A comparison of single-trial EEG classification and EEG-informed fMRI across three MR compatible EEG recording systems
Josef Faller, Linbi Hong, Jennifer Cummings, Paul Sajda

TL;DR
This study compares three MR-compatible EEG systems for simultaneous EEG-fMRI recording, focusing on their artifact handling and single-trial classification accuracy, revealing tradeoffs in setup ease and performance.
Contribution
It provides a preliminary comparison of different EEG systems in concurrent EEG-fMRI, highlighting their respective advantages and limitations.
Findings
Reference electrodes improve classification accuracy.
Tradeoffs exist between setup ease and artifact removal methods.
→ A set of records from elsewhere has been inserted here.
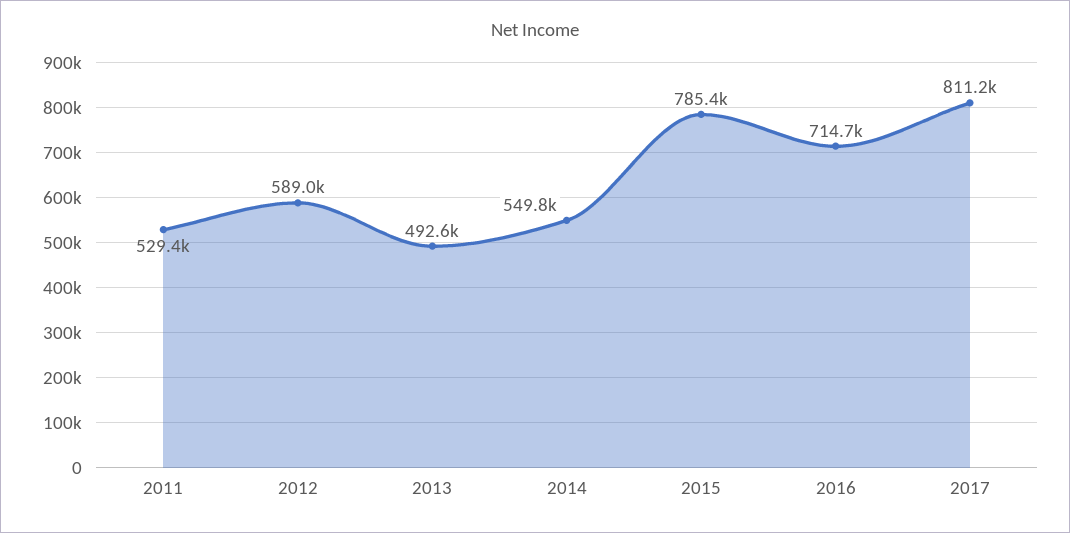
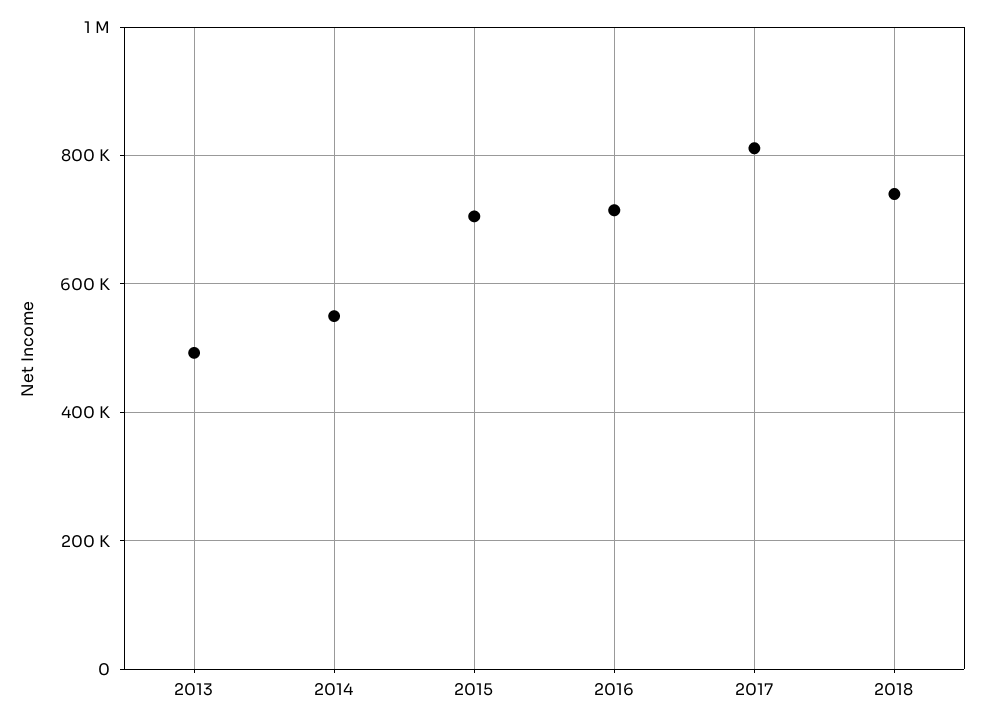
2011: 529400 -> none
2012: 589000 -> none
2015: 785400 -> 700000
2018: none -> 740000

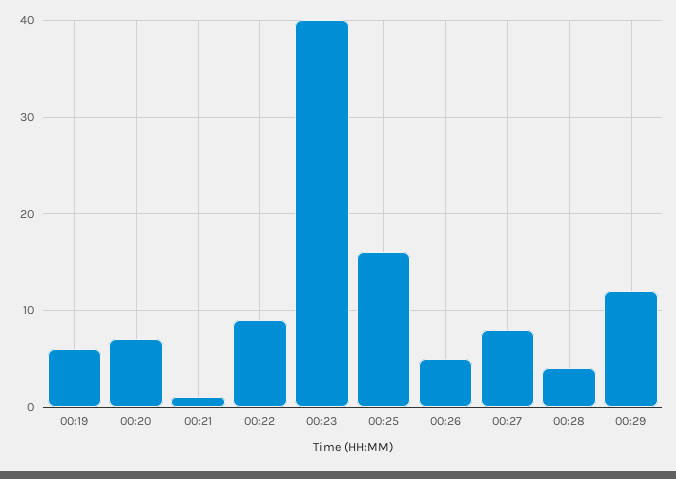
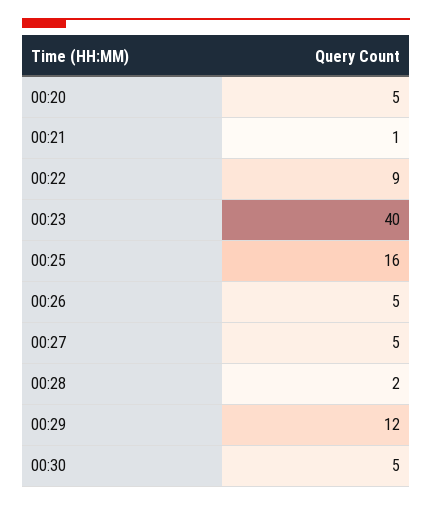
00:19: 6 -> none
00:20: 7 -> 5
00:27: 8 -> 5
00:28: 4 -> 2
00:30: none -> 5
Performance varies across different EEG recording systems.
Abstract
Simultaneously recorded electroencephalography (EEG) and functional magnetic resonance imaging (fMRI) can be used to non-invasively measure the spatiotemporal dynamics of the human brain. One challenge is dealing with the artifacts that each modality introduces into the other when the two are recorded concurrently, for example the ballistocardiogram (BCG). We conducted a preliminary comparison of three different MR compatible EEG recording systems and assessed their performance in terms of single-trial classification of the EEG when simultaneously collecting fMRI. We found tradeoffs across all three systems, for example varied ease of setup and improved classification accuracy with reference electrodes (REF) but not for pulse artifact subtraction (PAS) or reference layer adaptive filtering (RLAF).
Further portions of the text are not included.